Judicial Challenge to the Affordable Care Act (“ACA”)

You have likely heard about the serious challenge to the ACA making its way through the courts.  In Texas v. Azar, 20 Republican attorney generals, governors of the states of Maine and Mississippi, and two individual plaintiffs challenged the constitutionality of the individual mandate following the Tax Cuts and Job Reform Act, which reduced the individual mandate penalty to $0 as of January 1, 2019.

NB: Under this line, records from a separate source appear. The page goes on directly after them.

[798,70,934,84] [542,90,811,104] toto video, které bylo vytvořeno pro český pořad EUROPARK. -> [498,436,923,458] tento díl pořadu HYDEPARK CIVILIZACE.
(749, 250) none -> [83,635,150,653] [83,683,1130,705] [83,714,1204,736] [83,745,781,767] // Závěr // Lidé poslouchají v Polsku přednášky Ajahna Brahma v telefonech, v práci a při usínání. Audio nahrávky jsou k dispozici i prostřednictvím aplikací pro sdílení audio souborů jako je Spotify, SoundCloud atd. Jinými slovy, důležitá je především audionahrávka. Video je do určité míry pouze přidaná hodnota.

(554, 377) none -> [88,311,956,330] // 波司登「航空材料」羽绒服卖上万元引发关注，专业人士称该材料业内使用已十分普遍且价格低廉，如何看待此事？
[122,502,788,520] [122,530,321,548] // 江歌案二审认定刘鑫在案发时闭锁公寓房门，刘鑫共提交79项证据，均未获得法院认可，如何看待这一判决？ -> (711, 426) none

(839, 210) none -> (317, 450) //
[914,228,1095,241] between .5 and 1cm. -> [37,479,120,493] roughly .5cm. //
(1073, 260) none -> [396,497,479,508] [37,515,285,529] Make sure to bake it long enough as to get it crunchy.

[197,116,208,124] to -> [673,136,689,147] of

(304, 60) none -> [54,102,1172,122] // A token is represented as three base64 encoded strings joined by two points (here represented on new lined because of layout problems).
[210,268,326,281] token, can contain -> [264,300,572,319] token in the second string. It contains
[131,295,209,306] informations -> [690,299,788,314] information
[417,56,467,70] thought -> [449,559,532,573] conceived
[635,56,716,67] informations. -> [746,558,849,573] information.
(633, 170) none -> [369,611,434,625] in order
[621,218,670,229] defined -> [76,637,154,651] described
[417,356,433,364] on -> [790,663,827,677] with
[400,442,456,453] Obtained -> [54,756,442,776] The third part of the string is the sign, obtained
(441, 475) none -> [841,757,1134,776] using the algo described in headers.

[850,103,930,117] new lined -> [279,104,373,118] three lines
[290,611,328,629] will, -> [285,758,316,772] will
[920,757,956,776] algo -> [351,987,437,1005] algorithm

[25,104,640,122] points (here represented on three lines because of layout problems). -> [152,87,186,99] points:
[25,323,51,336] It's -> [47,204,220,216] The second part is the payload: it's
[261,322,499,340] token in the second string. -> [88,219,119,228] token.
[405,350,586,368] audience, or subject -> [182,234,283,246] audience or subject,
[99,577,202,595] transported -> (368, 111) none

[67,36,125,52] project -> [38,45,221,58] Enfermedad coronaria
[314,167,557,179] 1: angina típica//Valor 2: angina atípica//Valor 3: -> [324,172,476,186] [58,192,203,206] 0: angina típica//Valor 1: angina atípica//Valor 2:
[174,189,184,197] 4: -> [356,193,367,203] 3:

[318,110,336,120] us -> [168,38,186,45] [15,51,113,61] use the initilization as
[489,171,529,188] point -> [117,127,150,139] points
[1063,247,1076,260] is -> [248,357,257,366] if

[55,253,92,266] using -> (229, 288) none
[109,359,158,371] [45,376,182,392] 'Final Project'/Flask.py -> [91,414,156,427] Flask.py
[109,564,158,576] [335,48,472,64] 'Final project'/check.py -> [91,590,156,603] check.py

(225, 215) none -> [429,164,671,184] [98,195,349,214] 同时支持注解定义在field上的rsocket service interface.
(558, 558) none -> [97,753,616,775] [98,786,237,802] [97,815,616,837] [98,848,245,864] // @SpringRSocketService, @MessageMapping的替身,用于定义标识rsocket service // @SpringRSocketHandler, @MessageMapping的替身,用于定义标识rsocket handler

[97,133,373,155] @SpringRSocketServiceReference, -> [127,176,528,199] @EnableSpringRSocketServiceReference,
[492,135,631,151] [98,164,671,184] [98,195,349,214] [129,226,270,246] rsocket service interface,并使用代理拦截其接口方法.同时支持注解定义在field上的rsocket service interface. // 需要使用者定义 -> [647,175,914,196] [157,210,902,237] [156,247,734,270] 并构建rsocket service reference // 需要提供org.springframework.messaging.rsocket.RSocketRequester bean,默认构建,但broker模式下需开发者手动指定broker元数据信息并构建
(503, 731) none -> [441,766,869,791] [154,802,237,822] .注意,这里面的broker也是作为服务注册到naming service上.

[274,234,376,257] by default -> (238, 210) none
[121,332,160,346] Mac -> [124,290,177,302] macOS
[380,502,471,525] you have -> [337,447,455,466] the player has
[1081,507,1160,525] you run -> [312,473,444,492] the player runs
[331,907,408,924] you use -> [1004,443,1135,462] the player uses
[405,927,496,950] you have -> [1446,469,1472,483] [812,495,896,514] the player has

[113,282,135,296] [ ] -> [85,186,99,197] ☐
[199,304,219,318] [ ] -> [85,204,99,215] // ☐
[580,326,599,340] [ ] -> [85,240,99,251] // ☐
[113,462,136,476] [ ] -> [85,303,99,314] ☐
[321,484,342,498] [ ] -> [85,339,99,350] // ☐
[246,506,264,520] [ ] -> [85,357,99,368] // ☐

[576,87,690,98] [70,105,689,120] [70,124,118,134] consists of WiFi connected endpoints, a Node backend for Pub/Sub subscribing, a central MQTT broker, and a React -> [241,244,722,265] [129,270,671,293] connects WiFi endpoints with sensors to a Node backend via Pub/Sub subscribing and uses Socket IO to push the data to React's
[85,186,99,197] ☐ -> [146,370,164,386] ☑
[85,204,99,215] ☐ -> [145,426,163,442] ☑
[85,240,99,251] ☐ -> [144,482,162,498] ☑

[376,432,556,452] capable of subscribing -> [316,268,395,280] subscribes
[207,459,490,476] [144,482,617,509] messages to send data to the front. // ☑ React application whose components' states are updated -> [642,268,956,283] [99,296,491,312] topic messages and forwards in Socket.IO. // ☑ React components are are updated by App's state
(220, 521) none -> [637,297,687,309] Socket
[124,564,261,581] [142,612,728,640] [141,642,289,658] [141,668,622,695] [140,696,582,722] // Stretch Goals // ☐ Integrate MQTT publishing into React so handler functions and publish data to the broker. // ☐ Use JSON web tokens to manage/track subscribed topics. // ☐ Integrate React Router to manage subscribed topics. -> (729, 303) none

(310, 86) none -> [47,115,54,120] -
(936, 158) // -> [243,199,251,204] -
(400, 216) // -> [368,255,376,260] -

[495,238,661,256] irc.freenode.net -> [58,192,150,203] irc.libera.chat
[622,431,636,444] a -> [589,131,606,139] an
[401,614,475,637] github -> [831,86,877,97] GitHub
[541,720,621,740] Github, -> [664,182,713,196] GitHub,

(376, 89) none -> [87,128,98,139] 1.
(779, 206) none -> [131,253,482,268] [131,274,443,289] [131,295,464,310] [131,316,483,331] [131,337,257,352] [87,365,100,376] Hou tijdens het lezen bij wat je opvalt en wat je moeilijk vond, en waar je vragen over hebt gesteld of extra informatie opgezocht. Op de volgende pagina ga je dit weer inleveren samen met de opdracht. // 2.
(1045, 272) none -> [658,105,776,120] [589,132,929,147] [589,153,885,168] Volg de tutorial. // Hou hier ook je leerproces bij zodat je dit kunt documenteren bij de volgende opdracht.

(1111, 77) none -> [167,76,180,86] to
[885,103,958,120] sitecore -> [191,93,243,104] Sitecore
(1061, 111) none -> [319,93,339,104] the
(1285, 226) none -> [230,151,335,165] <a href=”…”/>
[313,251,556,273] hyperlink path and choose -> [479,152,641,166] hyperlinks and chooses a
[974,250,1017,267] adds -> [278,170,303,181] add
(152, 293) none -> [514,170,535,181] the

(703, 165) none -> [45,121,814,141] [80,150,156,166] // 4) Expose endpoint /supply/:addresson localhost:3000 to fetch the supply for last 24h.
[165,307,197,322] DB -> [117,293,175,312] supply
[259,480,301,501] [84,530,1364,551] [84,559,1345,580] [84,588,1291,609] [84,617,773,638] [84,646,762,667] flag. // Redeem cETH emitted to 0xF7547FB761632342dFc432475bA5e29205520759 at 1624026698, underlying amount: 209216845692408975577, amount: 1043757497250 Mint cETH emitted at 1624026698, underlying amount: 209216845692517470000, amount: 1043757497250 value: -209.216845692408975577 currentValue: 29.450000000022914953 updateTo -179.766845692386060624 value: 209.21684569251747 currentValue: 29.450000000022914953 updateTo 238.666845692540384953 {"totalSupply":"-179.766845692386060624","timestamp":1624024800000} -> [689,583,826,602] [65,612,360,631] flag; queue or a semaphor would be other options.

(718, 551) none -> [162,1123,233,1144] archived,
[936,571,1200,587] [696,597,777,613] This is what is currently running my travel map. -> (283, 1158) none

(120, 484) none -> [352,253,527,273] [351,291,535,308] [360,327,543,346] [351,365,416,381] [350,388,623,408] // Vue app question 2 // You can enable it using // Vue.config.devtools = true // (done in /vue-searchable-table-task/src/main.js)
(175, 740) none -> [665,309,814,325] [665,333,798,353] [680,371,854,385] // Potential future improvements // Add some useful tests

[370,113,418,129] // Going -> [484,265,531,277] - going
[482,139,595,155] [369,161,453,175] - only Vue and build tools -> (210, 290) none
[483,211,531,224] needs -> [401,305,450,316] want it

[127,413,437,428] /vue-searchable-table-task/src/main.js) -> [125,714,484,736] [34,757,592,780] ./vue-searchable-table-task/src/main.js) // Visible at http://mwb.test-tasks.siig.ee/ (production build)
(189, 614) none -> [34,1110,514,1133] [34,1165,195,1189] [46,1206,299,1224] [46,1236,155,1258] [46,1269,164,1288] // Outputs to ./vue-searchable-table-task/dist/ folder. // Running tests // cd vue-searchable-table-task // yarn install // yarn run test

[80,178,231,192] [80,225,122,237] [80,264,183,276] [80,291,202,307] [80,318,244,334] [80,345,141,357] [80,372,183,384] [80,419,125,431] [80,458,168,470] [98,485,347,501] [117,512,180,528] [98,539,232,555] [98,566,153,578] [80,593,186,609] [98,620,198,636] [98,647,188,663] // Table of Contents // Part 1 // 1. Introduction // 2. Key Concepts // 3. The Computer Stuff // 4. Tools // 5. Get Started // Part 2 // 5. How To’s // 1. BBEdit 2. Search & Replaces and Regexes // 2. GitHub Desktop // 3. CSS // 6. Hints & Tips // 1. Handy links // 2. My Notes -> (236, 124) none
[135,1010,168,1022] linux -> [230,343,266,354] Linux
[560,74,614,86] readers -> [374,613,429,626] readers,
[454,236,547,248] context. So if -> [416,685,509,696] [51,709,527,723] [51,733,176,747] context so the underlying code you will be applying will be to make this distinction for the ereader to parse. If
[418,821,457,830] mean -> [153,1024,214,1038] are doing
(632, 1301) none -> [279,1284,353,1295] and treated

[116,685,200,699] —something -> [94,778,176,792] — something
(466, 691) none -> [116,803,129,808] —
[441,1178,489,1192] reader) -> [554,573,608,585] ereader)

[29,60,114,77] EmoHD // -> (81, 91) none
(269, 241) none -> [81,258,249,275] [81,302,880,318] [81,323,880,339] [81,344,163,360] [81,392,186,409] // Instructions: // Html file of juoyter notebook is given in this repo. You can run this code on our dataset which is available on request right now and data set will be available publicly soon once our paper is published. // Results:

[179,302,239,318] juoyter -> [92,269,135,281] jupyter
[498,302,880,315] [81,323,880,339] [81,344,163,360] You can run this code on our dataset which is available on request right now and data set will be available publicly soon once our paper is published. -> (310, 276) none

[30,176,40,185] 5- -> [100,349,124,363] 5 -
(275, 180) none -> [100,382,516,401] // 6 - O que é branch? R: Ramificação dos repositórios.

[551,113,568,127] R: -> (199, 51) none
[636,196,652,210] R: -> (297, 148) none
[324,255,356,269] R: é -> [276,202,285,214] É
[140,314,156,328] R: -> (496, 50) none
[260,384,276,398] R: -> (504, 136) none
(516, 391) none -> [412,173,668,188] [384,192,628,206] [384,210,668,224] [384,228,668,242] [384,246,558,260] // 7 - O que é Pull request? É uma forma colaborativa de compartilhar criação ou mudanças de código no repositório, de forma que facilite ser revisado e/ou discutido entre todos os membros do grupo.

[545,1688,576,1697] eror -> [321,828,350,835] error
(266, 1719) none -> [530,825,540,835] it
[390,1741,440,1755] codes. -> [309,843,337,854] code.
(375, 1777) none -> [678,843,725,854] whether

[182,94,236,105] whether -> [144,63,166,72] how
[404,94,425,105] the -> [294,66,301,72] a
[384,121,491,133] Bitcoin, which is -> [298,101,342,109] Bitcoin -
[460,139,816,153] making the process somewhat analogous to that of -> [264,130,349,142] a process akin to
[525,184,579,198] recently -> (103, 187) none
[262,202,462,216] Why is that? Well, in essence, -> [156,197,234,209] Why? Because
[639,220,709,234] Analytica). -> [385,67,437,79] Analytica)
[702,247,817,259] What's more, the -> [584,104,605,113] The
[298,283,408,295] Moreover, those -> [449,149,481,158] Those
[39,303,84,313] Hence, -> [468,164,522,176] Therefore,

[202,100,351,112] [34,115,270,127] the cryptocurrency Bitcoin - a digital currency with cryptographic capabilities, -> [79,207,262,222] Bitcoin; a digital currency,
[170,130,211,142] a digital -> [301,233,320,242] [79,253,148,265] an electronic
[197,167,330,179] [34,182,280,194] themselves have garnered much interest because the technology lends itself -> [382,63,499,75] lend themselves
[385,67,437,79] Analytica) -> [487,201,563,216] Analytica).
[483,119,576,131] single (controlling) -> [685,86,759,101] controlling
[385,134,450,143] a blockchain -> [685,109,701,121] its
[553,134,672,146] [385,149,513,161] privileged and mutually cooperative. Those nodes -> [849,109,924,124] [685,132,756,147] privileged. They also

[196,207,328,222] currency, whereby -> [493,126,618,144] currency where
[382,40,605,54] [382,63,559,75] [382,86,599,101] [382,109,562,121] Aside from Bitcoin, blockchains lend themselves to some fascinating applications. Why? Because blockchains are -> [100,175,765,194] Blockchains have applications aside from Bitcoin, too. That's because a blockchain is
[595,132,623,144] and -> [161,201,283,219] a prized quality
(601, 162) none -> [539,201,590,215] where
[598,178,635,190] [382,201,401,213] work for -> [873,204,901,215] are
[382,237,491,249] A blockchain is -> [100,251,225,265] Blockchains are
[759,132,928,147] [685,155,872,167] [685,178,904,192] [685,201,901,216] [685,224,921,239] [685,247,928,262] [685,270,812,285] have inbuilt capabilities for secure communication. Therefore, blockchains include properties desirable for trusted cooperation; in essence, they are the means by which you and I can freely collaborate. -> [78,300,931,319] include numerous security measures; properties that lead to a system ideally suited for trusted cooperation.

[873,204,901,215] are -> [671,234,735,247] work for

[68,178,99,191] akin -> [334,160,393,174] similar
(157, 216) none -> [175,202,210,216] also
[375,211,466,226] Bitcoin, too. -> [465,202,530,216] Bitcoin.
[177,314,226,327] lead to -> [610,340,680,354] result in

Plaintiffs argue the individual mandate without a penalty is no longer sustainable under the Supreme Court’s decision in National Federation of Independent Business v. Sebelius, which upheld the mandate under Congress’ taxing power.  They further argue that the entire ACA should be struck down because the mandate was “essential” to the law.

On December 14, 2018, the federal judge in the Texas v. Azar case issued a sweeping ruling invalidating the entire ACA.  Judge O’Connor’s decision holds that the ACA is unconstitutional.  The result of this ruling, if it is ever implemented, is that the entire ACA would no longer have effect.  After following this law for eight and a half years, the health care industry, as well as employer plan sponsors would find themselves in considerable chaos.

 

 ACA Remains the Law

On December 30, 2018, Judge O’Connor issued a stay of his December 14, 2018 ruling.  The stay bars any application of his order until the ruling in his case is upheld or overturned.  Parties to the lawsuit immediately appealed the decision.  The US Court of Appeals for the Fifth Circuit is expected to make a determination regarding the appeal later this year.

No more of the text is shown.